National University of Sciences & Technology, Pakistan

Title: Decoding degeneration: the implementation of machine learning for clinical detection of neurodegenerative disorders

Abstract

Machine learning represents a growing subfield of artificial intelligence with much promise in the diagnosis, treatment, and tracking of complex conditions, including neurodegenerative disorders such as Alzheimer’s and Parkinson’s diseases. While no definitive methods of diagnosis or treatment exist for either disease, researchers have implemented machine learning algorithms with neuroimaging and motion-tracking technology to analyze pathologically relevant symptoms and biomarkers. Deep learning algorithms such as neural networks and complex combined architectures have proven capable of tracking disease-linked changes in brain structure and physiology as well as patient motor and cognitive symptoms and responses to treatment. However, such techniques require further development aimed at improving transparency, adaptability, and reproducibility. In this webinar, I will provide an overview of existing neuroimaging technologies and supervised and unsupervised machine learning techniques with their current applications in the context of Alzheimer’s and Parkinson’s diseases.

Biography

Fariha Khaliq completed her master’s in biomedical sciences from National University of Science and Technology, Pakistan.

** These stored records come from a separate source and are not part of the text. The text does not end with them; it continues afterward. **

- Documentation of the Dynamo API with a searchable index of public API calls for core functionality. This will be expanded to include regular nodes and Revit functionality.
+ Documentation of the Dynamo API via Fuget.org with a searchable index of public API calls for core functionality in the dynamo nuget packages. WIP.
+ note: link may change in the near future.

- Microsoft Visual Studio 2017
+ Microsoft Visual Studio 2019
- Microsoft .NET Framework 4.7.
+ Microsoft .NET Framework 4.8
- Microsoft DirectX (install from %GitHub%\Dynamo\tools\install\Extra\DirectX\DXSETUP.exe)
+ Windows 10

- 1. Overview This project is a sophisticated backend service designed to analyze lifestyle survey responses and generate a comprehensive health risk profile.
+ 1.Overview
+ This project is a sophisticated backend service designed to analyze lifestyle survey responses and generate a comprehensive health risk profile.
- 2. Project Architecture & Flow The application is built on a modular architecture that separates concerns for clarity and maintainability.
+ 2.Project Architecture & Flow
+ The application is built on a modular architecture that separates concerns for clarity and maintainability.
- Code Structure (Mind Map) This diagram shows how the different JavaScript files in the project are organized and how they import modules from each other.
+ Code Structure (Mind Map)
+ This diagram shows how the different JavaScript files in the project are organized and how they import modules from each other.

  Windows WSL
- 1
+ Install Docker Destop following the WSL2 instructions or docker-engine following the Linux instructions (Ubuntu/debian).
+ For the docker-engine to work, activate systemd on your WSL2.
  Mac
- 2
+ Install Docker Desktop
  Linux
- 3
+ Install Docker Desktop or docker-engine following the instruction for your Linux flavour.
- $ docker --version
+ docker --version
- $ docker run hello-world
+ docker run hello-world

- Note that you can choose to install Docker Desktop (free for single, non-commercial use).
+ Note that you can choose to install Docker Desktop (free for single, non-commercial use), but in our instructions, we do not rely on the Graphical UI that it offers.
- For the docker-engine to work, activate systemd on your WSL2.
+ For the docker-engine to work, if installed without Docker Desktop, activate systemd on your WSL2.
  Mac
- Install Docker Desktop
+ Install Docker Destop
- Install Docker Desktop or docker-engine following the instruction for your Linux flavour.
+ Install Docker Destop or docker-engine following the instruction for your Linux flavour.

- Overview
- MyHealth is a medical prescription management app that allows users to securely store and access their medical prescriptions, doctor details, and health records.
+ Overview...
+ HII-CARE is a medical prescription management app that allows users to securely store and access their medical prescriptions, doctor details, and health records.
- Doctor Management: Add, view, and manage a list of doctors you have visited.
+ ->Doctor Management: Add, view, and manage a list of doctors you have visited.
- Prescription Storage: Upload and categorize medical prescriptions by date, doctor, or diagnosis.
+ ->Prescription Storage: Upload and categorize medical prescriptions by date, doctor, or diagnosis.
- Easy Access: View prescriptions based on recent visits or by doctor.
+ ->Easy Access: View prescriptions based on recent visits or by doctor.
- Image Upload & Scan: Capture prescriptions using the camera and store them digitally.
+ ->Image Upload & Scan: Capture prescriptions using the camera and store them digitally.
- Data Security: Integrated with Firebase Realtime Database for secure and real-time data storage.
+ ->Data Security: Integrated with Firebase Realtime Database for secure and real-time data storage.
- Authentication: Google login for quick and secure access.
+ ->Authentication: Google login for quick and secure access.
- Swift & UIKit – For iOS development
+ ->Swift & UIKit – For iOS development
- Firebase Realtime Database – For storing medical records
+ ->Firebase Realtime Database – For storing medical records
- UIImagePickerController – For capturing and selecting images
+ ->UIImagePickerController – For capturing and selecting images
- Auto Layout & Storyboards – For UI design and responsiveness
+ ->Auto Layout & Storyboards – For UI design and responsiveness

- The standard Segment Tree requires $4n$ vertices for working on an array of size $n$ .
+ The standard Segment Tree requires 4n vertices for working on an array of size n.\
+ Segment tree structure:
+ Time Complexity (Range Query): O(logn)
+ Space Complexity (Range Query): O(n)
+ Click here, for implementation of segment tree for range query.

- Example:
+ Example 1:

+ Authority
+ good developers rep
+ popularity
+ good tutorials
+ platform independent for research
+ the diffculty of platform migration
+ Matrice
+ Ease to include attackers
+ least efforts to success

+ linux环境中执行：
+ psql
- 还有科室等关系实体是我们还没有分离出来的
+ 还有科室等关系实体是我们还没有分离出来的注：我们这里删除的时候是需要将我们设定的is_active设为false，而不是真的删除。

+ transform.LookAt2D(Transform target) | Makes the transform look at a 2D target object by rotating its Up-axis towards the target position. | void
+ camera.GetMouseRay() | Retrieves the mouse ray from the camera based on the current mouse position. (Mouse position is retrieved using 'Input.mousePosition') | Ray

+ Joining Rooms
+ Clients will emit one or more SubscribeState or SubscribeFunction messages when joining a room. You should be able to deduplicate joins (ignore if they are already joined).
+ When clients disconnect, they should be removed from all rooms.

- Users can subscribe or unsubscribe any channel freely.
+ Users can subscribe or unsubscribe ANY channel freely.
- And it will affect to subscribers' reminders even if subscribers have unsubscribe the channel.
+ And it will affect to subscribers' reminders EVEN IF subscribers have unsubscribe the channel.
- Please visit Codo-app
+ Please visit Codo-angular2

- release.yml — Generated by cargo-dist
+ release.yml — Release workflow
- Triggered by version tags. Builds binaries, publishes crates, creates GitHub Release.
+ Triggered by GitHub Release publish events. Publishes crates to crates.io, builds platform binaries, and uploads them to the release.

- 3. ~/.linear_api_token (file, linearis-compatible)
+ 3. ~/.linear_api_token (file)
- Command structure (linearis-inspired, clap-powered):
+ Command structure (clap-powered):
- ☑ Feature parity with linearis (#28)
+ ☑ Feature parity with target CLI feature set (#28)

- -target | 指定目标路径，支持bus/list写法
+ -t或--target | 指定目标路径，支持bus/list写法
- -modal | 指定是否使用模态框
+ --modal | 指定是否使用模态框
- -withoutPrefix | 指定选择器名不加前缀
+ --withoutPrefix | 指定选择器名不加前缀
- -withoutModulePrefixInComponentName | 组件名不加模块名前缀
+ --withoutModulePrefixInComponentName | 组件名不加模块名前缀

Her Masters project dealt with classifying rare pulmonary diseases using machine learning. She spearheaded the conceptualization, writing and submission of an invited review article on the implementation of machine learning algorithms in the clinical detection of neurodegenerative diseases. She acted as a corresponding author on this article which is published in Neural Regeneration Research, with an impact of 6.058. Fariha has been interviewing for PhD positions in top-tier universities across the world, with focus on United Kingdom. She intends to continue her research in further developing novel machine learning algorithms to predict and/or diagnose severe and complicated neurodegenerative disorders.